Reports stretching back over the last decade have shown how such deaths have often exposed how DWP policies and practices failed to protect disabled claimants in vulnerable situations.
Earlier this month, in the latest such case, an inquest heard how an autistic man took his own life six days after being told to attend a “fitness for work” assessment, despite DWP being repeatedly warned that its actions were making him suicidal.
In February, a National Audit Office (NAO) report revealed that DWP did not have a robust way in which it could learn of suicides of benefit claimants, and often had to rely on being informed by claimants’ families or the media.
The NAO report said DWP had only launched nine IPRs since March 2016 as a result of being contacted by coroners, who carry out inquests into every death suspected of being a suicide.
Anita Bellows, a researcher with Disabled People Against Cuts, said: “Had DWP been serious about monitoring deaths of claimants by suicide, it would have put into place a system ensuring the systematic reporting by coroners of such occurrences.
“It is the DWP’s responsibility to ensure that government policies do no harm.
“The DWP should not rely on local or national press, bereaved families or coroners’ discretion to highlight the deaths of claimants by suicide, and it should proactively look for cases (meaning people) whose deaths the benefit system can have contributed to.
“That is what a responsible and accountable government’s department should do. That it has not been done is a scandal.”
The grassroots user-led group Recovery In The Bin (RiTB) said that its members “know from bitter experience that the state protects itself from blame in harm and deaths, whether it is DWP or healthcare inpatient settings”.
It also said it believed that the coroner system was “not fit to find responsibility” for deaths, although it hoped that a helpful Court of Appeal ruling last year would lead to “more findings against the abusive DWP regime”.
An RiTB spokesperson said: “We also wish more medical professionals were more ready to accept the role of both harm caused by healthcare and the hostile environment fostered by the DWP in people’s distress.
“At present it does feel to us that the UK state wants us dead and is taking measures to bring our deaths about.”
Debbie Abrahams, MP for Oldham East and Saddleworth, who has campaigned for years to address the deaths of social security claimants and DWP’s safeguarding failures, called for an investigation into the DNS figures.

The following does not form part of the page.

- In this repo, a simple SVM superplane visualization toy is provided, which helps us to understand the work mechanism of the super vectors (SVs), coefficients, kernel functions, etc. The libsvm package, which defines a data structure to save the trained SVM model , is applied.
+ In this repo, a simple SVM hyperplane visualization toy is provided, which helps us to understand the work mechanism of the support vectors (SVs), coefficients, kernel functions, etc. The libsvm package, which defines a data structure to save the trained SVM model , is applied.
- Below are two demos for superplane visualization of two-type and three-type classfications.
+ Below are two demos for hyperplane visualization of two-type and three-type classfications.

She said: “It is very worrying that when we compare the actual number of claimant deaths by suicide reviewed by the government’s Department for Work and Pensions – 69 over five years – to the estimated number that DNS has calculated from publicly available data – 750 a year – there is a huge difference warranting investigation.
“After years of unacceptable obfuscation and delays, the failure of the government to act to address the deaths of claimants must be clear to all.
“I once again call for a full, independent inquiry into these deaths and the part played by our woefully inadequate social security system.”
A DWP spokesperson refused to explain why so few IPRs had been undertaken into suicides of benefit claimants; whether the department agreed that it should carry out more such reviews as a way of learning more lessons and saving more lives; and what action it would take to ensure that it is told of as many suicides of claimants as possible.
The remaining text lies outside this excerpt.